Files
model-research/findings/2026-05-06-34-information-flow-hazard-analysis.md
T
Rodin 4a69a99d05 finding #34: information flow hazard analysis on lot-accounting.md
New analytical lens: where data propagation creates stale, contradictory,
or misleading views for different consumers.

Key result: highest model convergence (45% common ground) due to document's
explicit failure mode table. GPT-5 finds event-level provenance gaps; Opus
identifies strategy attribution dimension. Sonnet adds zero unique value.
Two-model stack (GPT-5 + Opus) optimal.
2026-05-06 18:29:06 -07:00

3.9 KiB

Finding #34: Information Flow Hazard Analysis on lot-accounting.md

Date: 2026-05-06 Document: docs/domain/contexts/ledger/lot-accounting.md (181 lines) Lens: Information flow hazards (NEW) — where data propagation creates stale, contradictory, incomplete, or misleading views for different consumers.

Setup

Same document + same focused analytical prompt to all 3 models via HAI proxy. Specified 5 categories: staleness propagation, fan-out inconsistency, causal ordering violations, write amplification gaps, provenance opacity. Required Flow/Category/Scenario/Impact/Severity format per finding. No tools, no project context beyond the document.

Results

Model Time Output tokens Reasoning tokens Findings
GPT-5 94s 8,246 6,016 11
Claude Opus 4.6 66s 3,318 (internal) 7
Claude Sonnet 4.6 77s 4,163 (internal) 6

Common Ground (all 3 identified)

  1. Position aggregate staleness after crash (write amplification gap) — Critical
  2. Position.realized_pnl accumulator drift from LotClosed sum — Critical
  3. Multi-lot close walk creating fan-out inconsistency (intermediate states visible) — High
  4. Corporate action arrival ordering race creating permanently incorrect immutable LotClosed — Critical
  5. Provenance opacity of Position.average_cost (no freshness metadata) — High

GPT-5 Unique Findings

  • Lot ledger unavailability as information flow hazard: Position freezes at pre-sell state indefinitely during documented outage. Risk/UI operate on stale exposure for entire outage+recovery window.
  • Wash sale timing at closing: Document only checks at Opening (buy), not Closing (sell). Disqualifying buy that already exists when loss sale executes creates immutable LotClosed with disallowed loss amount.
  • LotClosed per-fill completeness gap: No end-of-fill marker or expected event count. Consumers cannot distinguish "all events written" from "more coming."
  • Reconciliation non-atomicity: Re-derivation writes may not be atomic across Position fields, creating transient internal inconsistency.
  • Opening write amplification: Lot exists before Position update, creating underreported-exposure window.

Opus Unique Findings

  • Strategy P&L attribution fan-out: During multi-LotClosed write, per-strategy P&L consumers see inconsistent attribution. Strategy-level stop-losses or rebalancing may fire incorrectly on partial data.

Sonnet Unique Findings

  • None truly unique — all findings were variations of what the other models found.
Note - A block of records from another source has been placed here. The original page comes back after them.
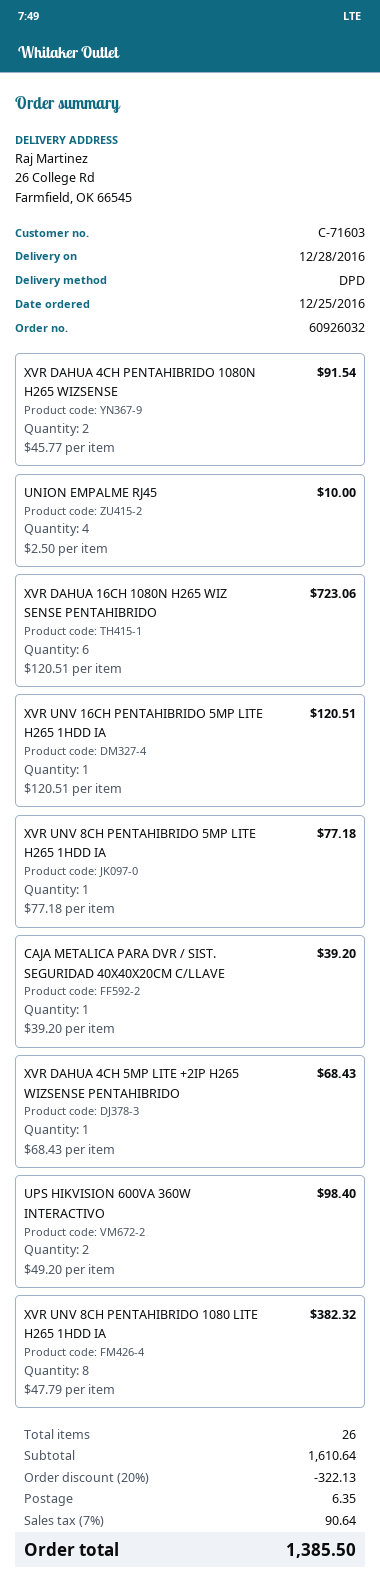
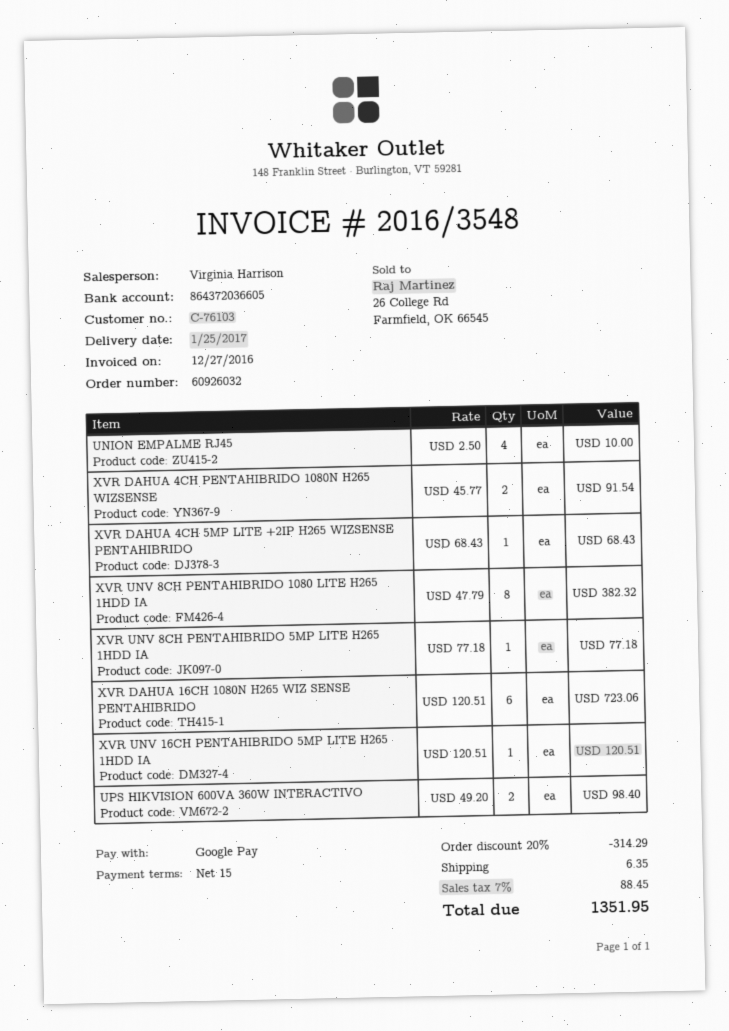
delivery date: 2016-12-28 -> 2017-01-25
customer number: C-71603 -> C-76103
CAJA METALICA PARA DVR / SIST. SEGURIDAD 40X40X20CM C/LLAVE: 1 x 39.20 = 39.20 -> none
discount: 20% = 322.13 -> 20% = 314.29
tax: 7% = 90.64 -> 7% = 88.45
total: 1385.50 -> 1351.95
Key Insight: High Model Convergence

This lens produced the highest convergence rate across all experiments:

  • 45% of GPT-5's findings were common ground (vs typical 25-35%)
  • Only 6 unique findings across GPT-5's 11 (54% unique vs typical 60-75%)

Why: The document includes an explicit "Failure Modes" table that all models effectively re-derive as information flow hazards. The unique findings come from models going BEYOND the document's own failure analysis.

Practical Implications

  1. Information flow analysis is most valuable on documents WITHOUT explicit failure mode tables — documents that describe data architecture without self-analyzing their failure properties.
  2. Two-model stack (GPT-5 + Opus) is optimal for this lens. Sonnet adds zero unique value.
  3. GPT-5 finds hazards outside the document's own frame (event-level completeness, wash sale timing).
  4. Opus excels at dimensional analysis (strategy attribution dimension) and produces the most concrete, test-case-ready scenarios.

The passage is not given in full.